Georgia Tech to Train Hurricane Recovery Workers
The U.S. Department of Labor's Occupational Safety and Health Administration (OSHA) has awarded a one-year, $400,000 training grant to the Georgia Tech Research Institute to help train workers involved in cleanup and rebuilding in Gulf Coast areas damaged by hurricanes Katrina and Rita.
This is the fourth and the single largest Susan Harwood Training Grant awarded to the Georgia Tech Research Institute (GTRI) in the past three years.
The grant is funding GTRI researchers to develop and provide training materials and conduct training sessions addressing occupational and safety health hazards that may be encountered by disaster recovery workers, supervisors and employers.
The training - expected to begin by mid-November -- will target those providing skilled support services (e.g., utility, demolition, debris removal and heavy equipment operation), site clean-up services, and recovery activities, including the rebuilding and reconstruction of the damaged areas.
"We'll be going out there with mobile training units, coordinating our locations with OSHA and the Federal Emergency Management Agency (FEMA)," said Dan Ortiz, chief of the Occupational Safety and Health Division in GTRI's Health and Environmental Systems Laboratory. "Our approach in the disaster areas will have to be different than what we've done before. For example, electricity may not be available in some areas, so we'll do demos and distribute one-page technical guides instead of giving PowerPoint presentations."
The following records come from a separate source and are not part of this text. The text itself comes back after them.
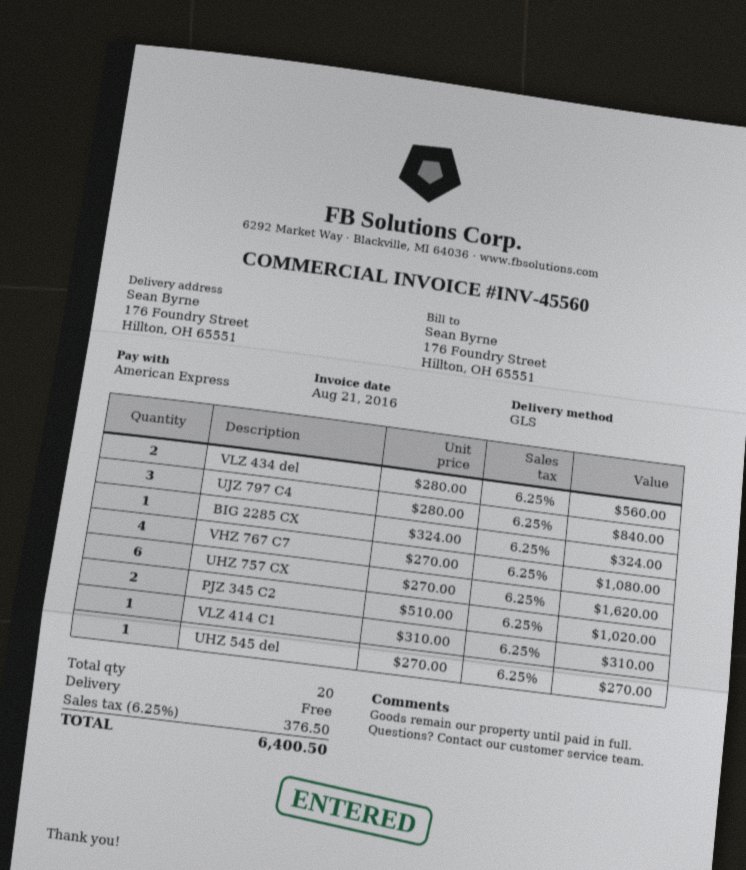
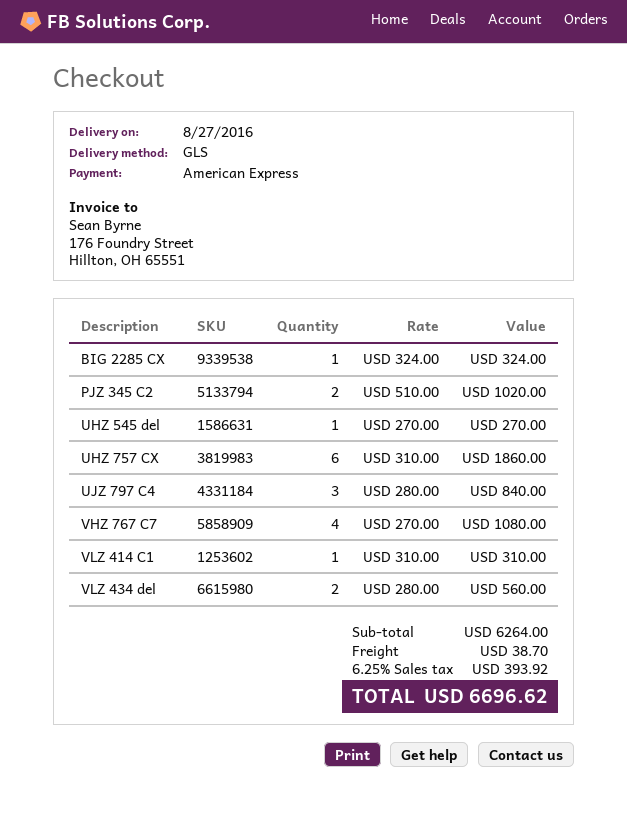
UHZ 757 CX: 6 x 270.00 = 1620.00 -> 6 x 310.00 = 1860.00
shipping: 0.00 -> 38.70
tax: 6.25% = 376.50 -> 6.25% = 393.92
total: 6400.50 -> 6696.62

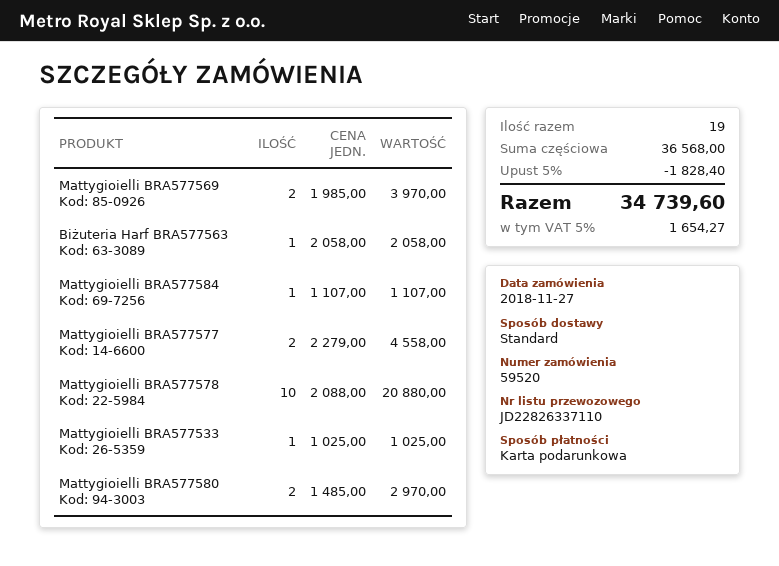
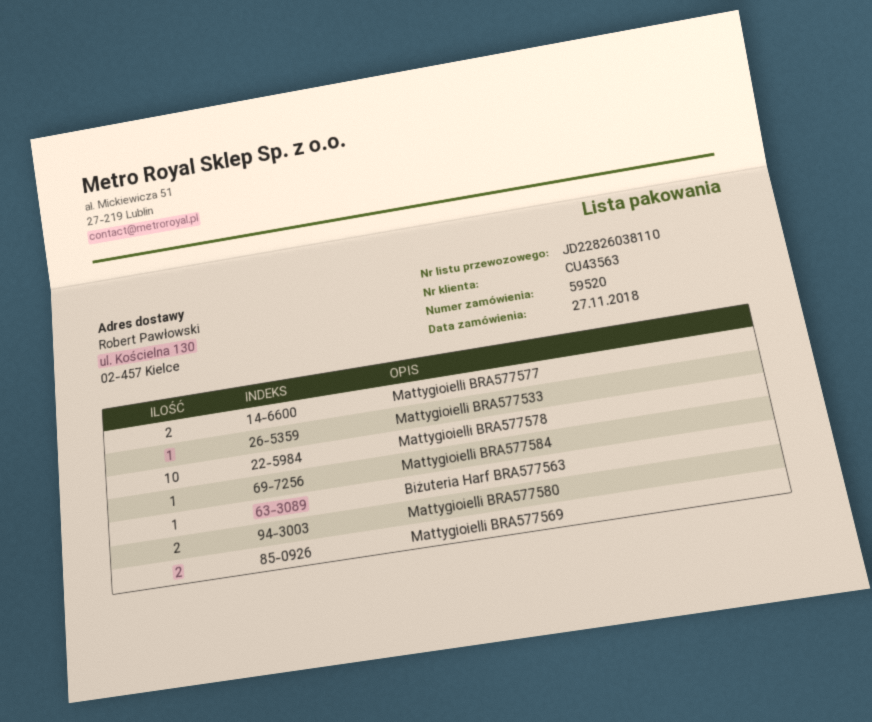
tracking number: JD22826337110 -> JD22826038110

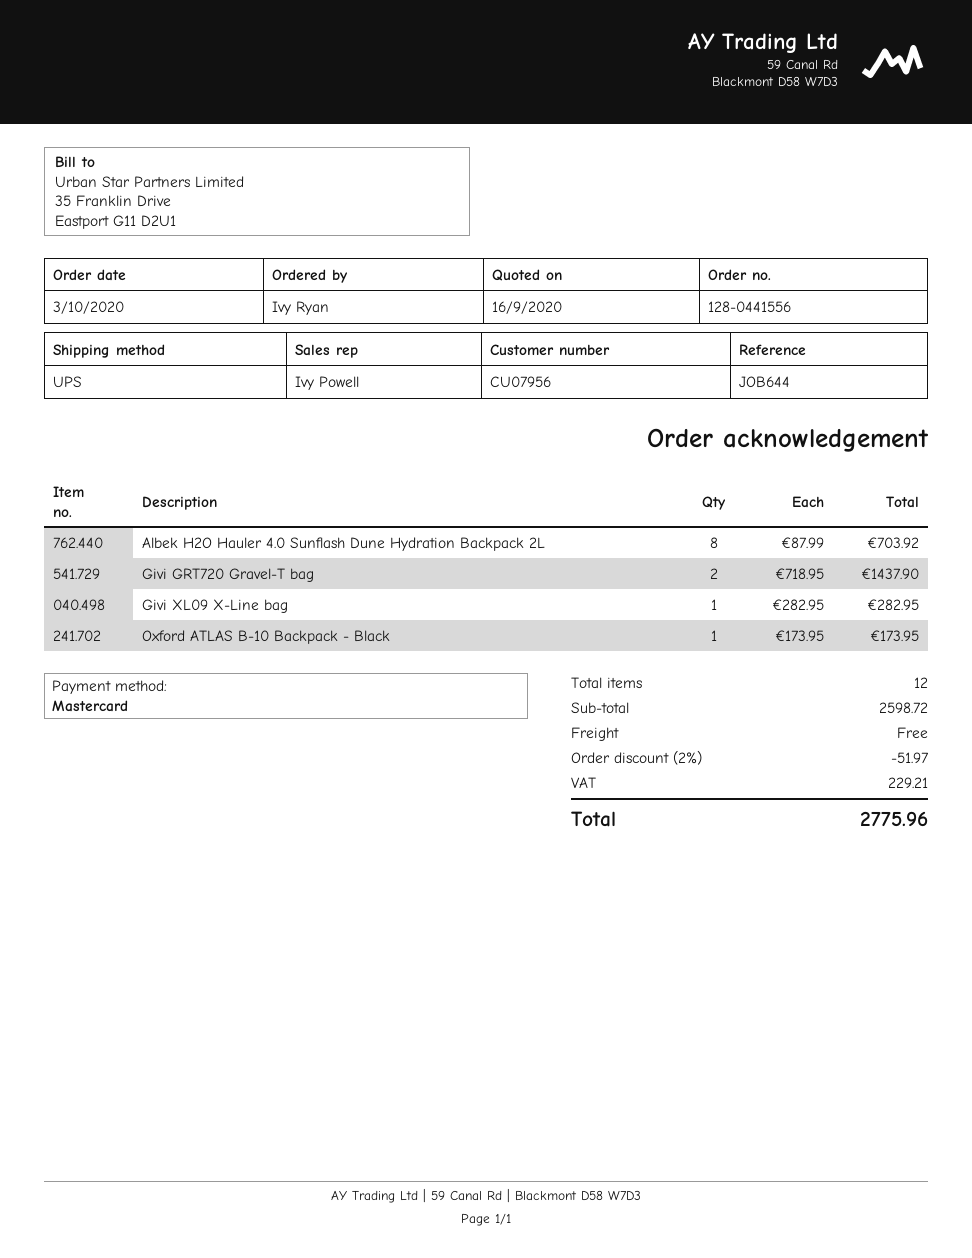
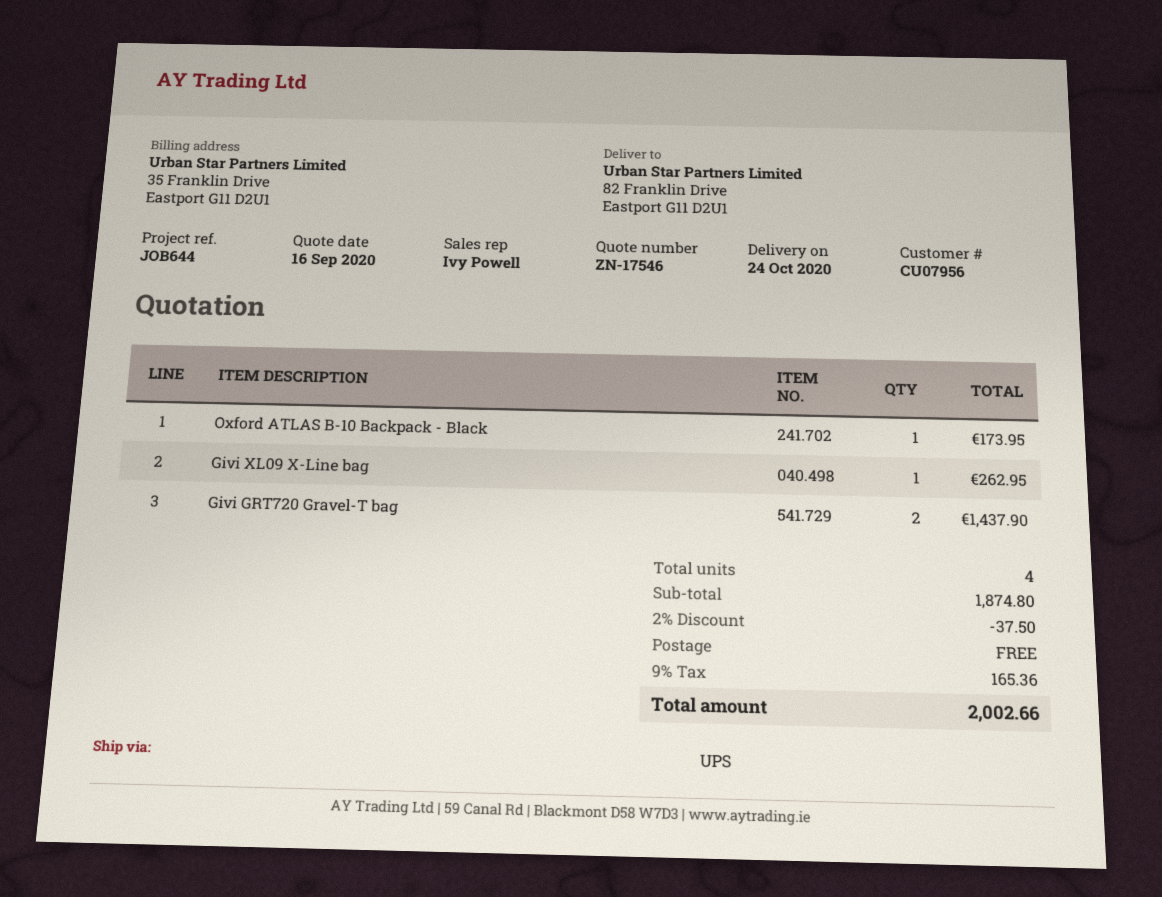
Albek H2O Hauler 4.0 Sunflash Dune Hydration Backpack 2L: 8 for 703.92 -> none
Givi XL09 X-Line bag: 1 for 282.95 -> 1 for 262.95
total quantity: 12 -> 4
subtotal: 2598.72 -> 1874.80
discount: 2% = 51.97 -> 2% = 37.50
tax: 229.21 -> 165.36
total: 2775.96 -> 2002.66

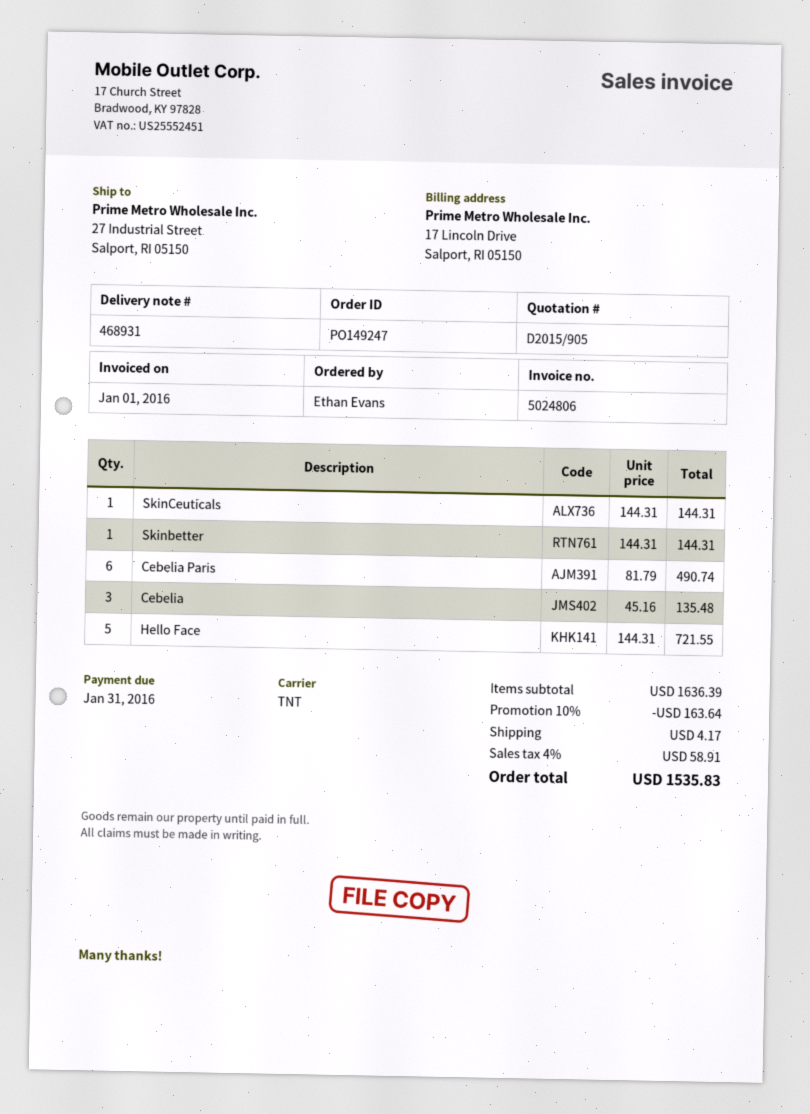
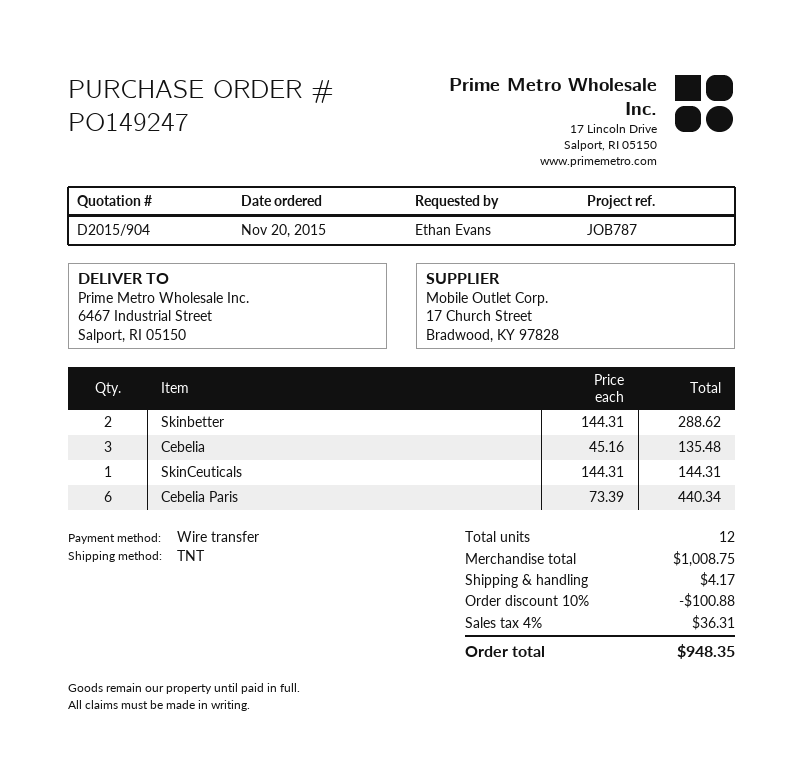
quote number: D2015/905 -> D2015/904
ship to: 27 Industrial Street, Salport, RI 05150 -> 6467 Industrial Street, Salport, RI 05150
Skinbetter: 1 x 144.31 = 144.31 -> 2 x 144.31 = 288.62
Cebelia Paris: 6 x 81.79 = 490.74 -> 6 x 73.39 = 440.34
Hello Face: 5 x 144.31 = 721.55 -> none
subtotal: 1636.39 -> 1008.75
discount: 10% = 163.64 -> 10% = 100.88
tax: 4% = 58.91 -> 4% = 36.31
total: 1535.83 -> 948.35

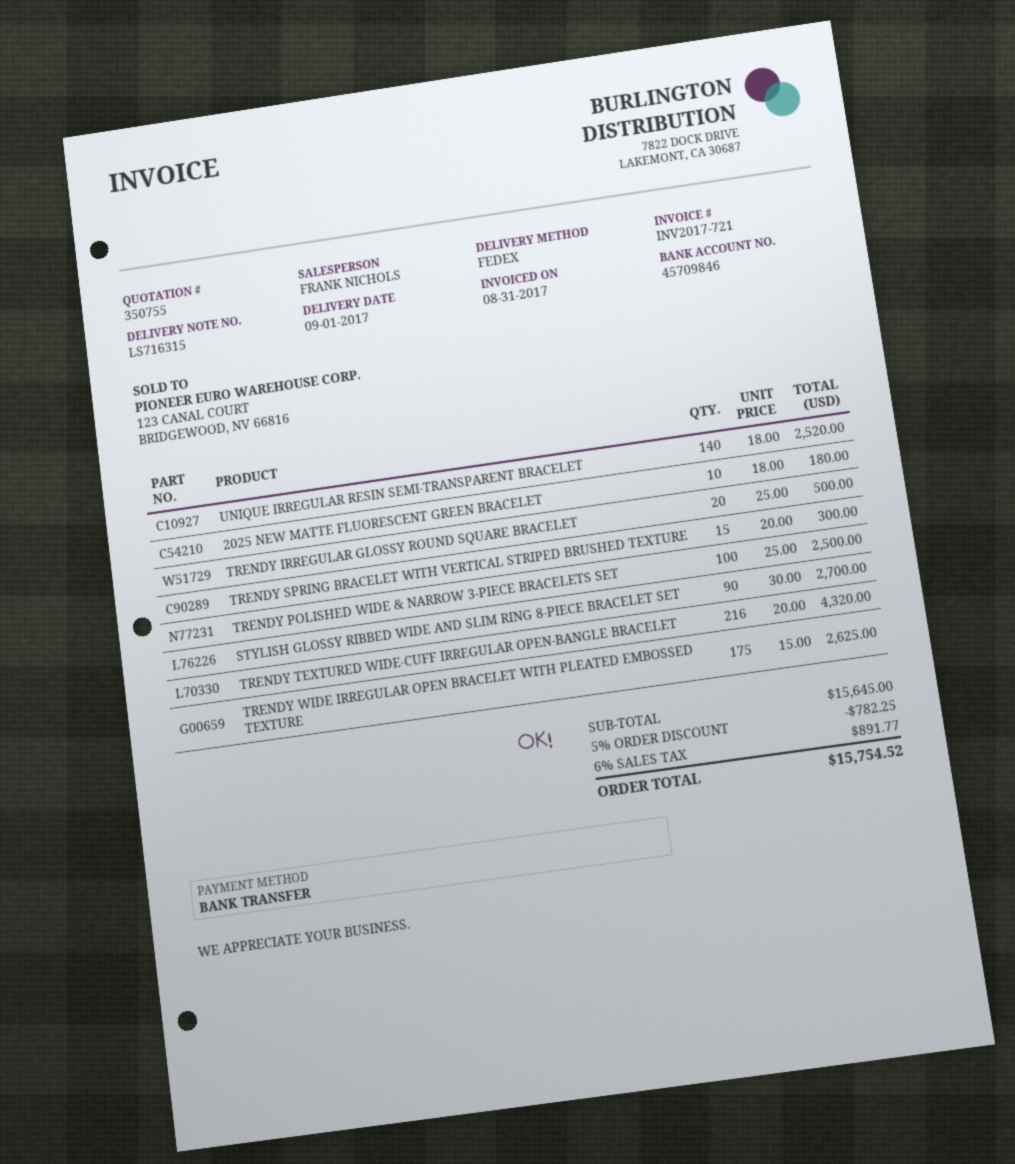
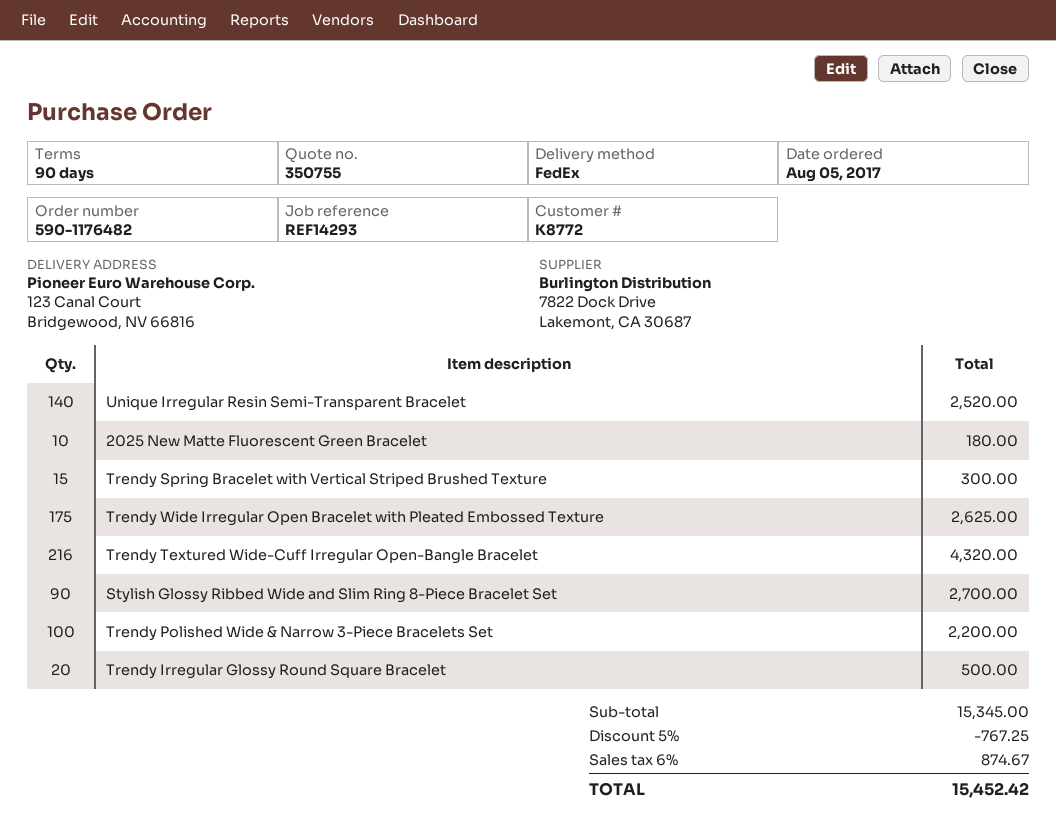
TRENDY POLISHED WIDE & NARROW 3-PIECE BRACELETS SET: 100 for 2500.00 -> 100 for 2200.00
subtotal: 15645.00 -> 15345.00
discount: 5% = 782.25 -> 5% = 767.25
tax: 6% = 891.77 -> 6% = 874.67
total: 15754.52 -> 15452.42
Ten GTRI employees - including Art Wickman and Thomas Dean, who conducted training for workers cleaning up after the World Trade Center attack -- will form teams that rotate in and out of the disaster areas for the next six months. Senior research engineer Paul Schlumper will direct the project.
First, they will provide training in Mississippi, which is part of GTRI's territory for the OSHA-sponsored work and disaster site training it has done since 1978. Then teams will move into Louisiana and Texas and coordinate with their counterparts there, Ortiz explained.
"Work zone safety and fall protection for people who are working on roofs is OSHA's top priority for us," Ortiz noted. " . Our concern is that in the zeal to remove debris and restore buildings, workers and employers will take shortcuts. We want to have resources out there to make sure workers have the proper protective equipment and knowledge of environmental hazards."
Topics that GTRI training will cover include: electrical and electrocution hazards, hand and power tool safety, biological hazards, chemical and respiratory hazards, confined space hazards, heat stress, ergonomic considerations, and hazardous materials and waste.
GTRI experts hope to reach thousands of workers, some of whom will have language and literacy barriers, Ortiz said. Thus, they will provide training and written materials in Spanish and use symbols and other graphics to explain concepts.
"We suspect that a high percentage of the workers will be people whose only language is Spanish," Ortiz added. "So we will have the assistance of a Spanish-speaking consultant. We'll adapt our materials as we need to do to meet the needs of these workers."